EXERCISE OBJECTIVE
Beginning at the line containing "Qipao trapèze en", output every line to the end of the data below exactly as it appears.

SOURCE MATERIAL
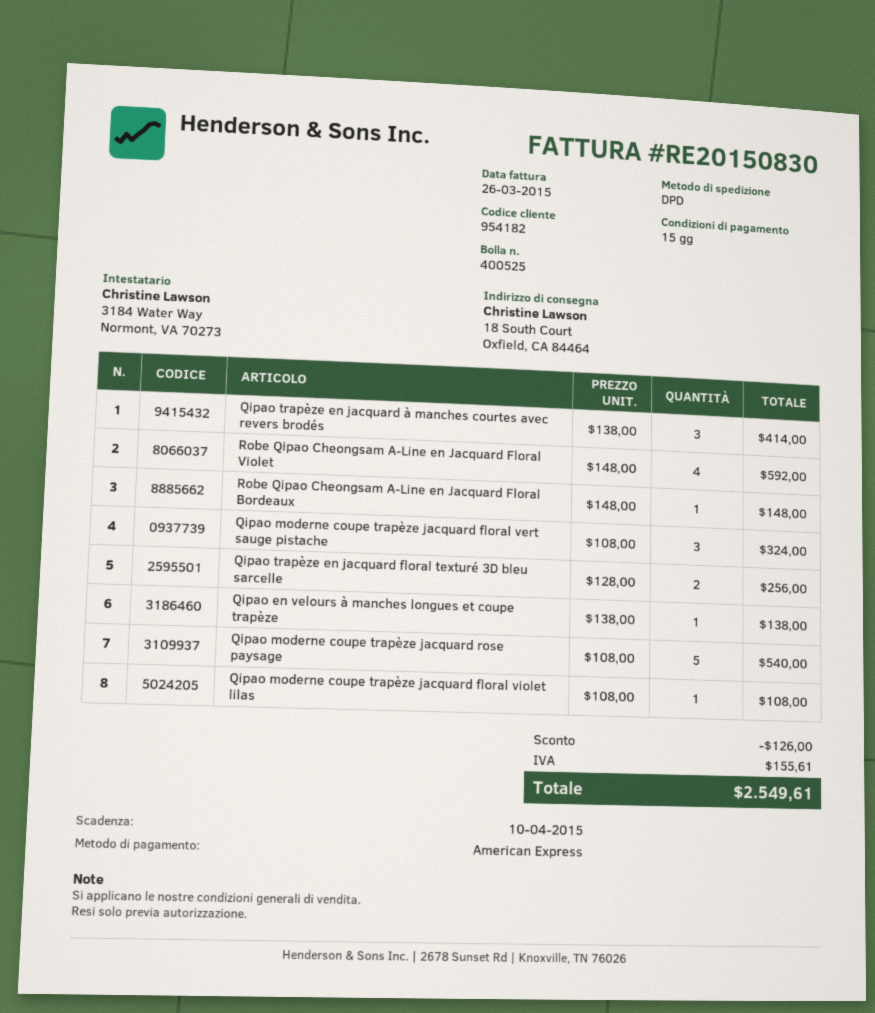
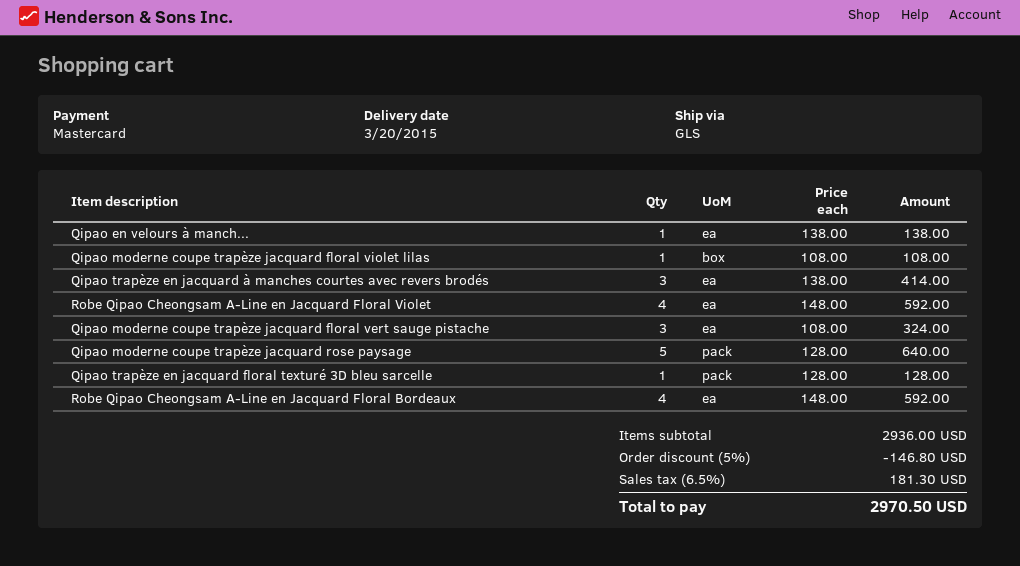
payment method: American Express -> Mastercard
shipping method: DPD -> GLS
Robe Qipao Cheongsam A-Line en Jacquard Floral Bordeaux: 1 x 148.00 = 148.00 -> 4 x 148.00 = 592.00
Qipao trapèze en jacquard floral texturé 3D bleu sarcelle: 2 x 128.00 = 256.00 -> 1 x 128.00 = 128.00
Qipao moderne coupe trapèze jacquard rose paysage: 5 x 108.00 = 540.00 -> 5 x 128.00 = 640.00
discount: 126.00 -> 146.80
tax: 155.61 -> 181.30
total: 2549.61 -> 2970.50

RESPONSE AREA
Qipao trapèze en jacquard floral texturé 3D bleu sarcelle: 2 x 128.00 = 256.00 -> 1 x 128.00 = 128.00
Qipao moderne coupe trapèze jacquard rose paysage: 5 x 108.00 = 540.00 -> 5 x 128.00 = 640.00
discount: 126.00 -> 146.80
tax: 155.61 -> 181.30
total: 2549.61 -> 2970.50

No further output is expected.